How to Find Your Perfect Pu-erh
Pu-erh teas tell stories. Traditionally crafted from wild tea trees picked by indigenous communities in China's Yunnan Province, these fermented and often aged brews unfurl with narratives as much as flavors. To steep a years-old pu-erh tea is to taste a snapshot of the time in which it was grown, and the journey the tea has taken between harvest and your cup. Processing, pressing into dense shapes, and storage conditions all contribute to a pu-erh's story. Depending on where and how they were aged, bingchas that began from the same leaves can transform into dramatically different teas.
Let's peel back the layers of mystery to find a pu-erh with a story that speaks to you. Enter the Pu-erh Matrix!
If you prefer delicate, floral green and white teas, or a tart Riesling or crisp pilsner, you may enjoy pu-erhs on the lighter end of processing. If your tastes veer more towards robust breakfast teas and roasted oolongs—or a Pinot Noir or rich porter—try a pu-erh on the darker end. We've also graphed our pu-erh options on a range of approachable to adventurous. The approachable teas near the top tend toward sweeter flavors with fruity and chocolatey notes, while the adventurous teas at the bottom boast more unusual savory qualities like potatoes cooked in a smoky campfire, or memorable touches of clay and eucalyptus.
But as we mentioned, flavors in pu-erh only take you so far. It also helps to know how they make you feel. We've donned our poet's caps to create more metaphorical descriptions of these special teas.
Jingmai Old Forest Bingcha: You're creeping along an ancient forest floor, encountering herbaceous plants amid fallen nuts and pine needles. A passing snail seems to wave at you with its antennae.
Sheng Cupcake: After wandering through the smooth wooden stacks and dancing dust motes of a labyrinthine library, you've finally found just the book you were looking for.
Shu Pu-erh Looseleaf: A witch in a stone house offers you a bowl of soup. You sip it and feel rested and restored, and maybe possessed by the spirit of some dark magic.

Shu Truffle: Hands caked with soil from working in the garden, you lie beneath an orange tree and admire the clouds through the leaves.
Gold Nugget: After an all-nighter on the road, you pull into a truck stop. Your eyes are barely open when a server slides a mug of inky liquid under your nose. It awakens you.
Earl Grey Reserve: You've rambled along the Thames on a rainy morning and have sat down for a restorative afternoon tea. The pot smells like spilled secrets and marmalade.
Purple Tips Brick: Deep in the Everglades, you ease your motorboat beneath a towering cypress and unwrap chocolates from your pocket. They've warmed from your journey, releasing their aroma.
Blessed Forever Banzhai Bingcha: In a city by a canal, you play a game of Go with a stranger, who wins with a strategy you've never seen before. You use it to win the next game with a passerby.

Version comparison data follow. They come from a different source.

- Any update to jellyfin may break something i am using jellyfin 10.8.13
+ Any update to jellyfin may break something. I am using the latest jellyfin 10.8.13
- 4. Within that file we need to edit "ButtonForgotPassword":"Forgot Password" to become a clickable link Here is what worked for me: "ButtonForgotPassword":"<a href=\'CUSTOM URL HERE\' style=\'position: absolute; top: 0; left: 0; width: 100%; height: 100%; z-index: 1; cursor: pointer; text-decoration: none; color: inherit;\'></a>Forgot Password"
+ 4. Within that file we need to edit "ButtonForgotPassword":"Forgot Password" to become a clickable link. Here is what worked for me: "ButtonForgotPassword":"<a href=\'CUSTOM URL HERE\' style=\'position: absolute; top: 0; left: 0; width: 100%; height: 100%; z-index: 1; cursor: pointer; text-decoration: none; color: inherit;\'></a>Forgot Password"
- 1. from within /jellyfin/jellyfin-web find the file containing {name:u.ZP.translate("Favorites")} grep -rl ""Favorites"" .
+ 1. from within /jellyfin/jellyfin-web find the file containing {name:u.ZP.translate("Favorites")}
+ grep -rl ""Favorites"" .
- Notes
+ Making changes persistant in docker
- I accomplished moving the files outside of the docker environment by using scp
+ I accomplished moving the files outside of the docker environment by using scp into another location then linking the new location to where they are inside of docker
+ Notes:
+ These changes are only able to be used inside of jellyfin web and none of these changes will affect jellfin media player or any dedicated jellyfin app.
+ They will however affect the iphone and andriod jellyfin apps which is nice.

Bamboo Stick Pu-erh, 2003: At a cabin in the woods, you're bathing at night in an outdoor shower. The rising steam carries aromas from the surrounding eucalyptus trees.
Moon Shaped Sheng Bingcha: While camping, you toss a whole pumpkin on the fire's embers to slowly bake. You're tired from a hard day of hiking, but know the long wait will be worth the smoky, sweet reward.
Tsunami Daxue Bingcha: While apprenticing in a bakery, the pastry chef offers you a spoonful of something you don't recognize. Amid the heady vanilla aroma that fills the room, the simple taste of stewed grains makes you smile.
Blessed Forever Daxue Bingcha: It's harvest season on the family farm. After a day wrapping bales of hay, you sit at the dinner table exhausted but enthralled by the simple meal in front of you, and remember that your life is good.
Green Tangerine Pu-erh: Following a hearty dim sum meal in your local Chinatown, you wander into an herbalist's shop and admire the dried ingredients in jars. The shopkeeper offers something that promises to soothe your throat and settle your stomach. It does.

Horse Shu Pu-erh Bamboo Stick, 2017: On a journey over a mountain pass, you come across a village in the midst of a celebration. Incense and the villagers' songs rise through the air, inspiring you to join the dance.
Jingmai Brick 2004: While picking wild roses along the edge of the woods, you stumble on the mouth of a cave. It's dark within, obscuring your vision, but something about the clean, earthy smell entreats you to tiptoe inside.
Yi Chang Hao Tuocha: Your caravan across the wind-swept Mongolian steppe stops for lunch. A meal of foraged herbs and warm roasted grains sustains you for the next leg of the journey.
Lotus Tuocha: At the end of a long day, you retire with a hardcover book in a worn leather chair and read until you fall asleep. You wake to the pop of embers in a dying fire and feel ready to face the rising sun.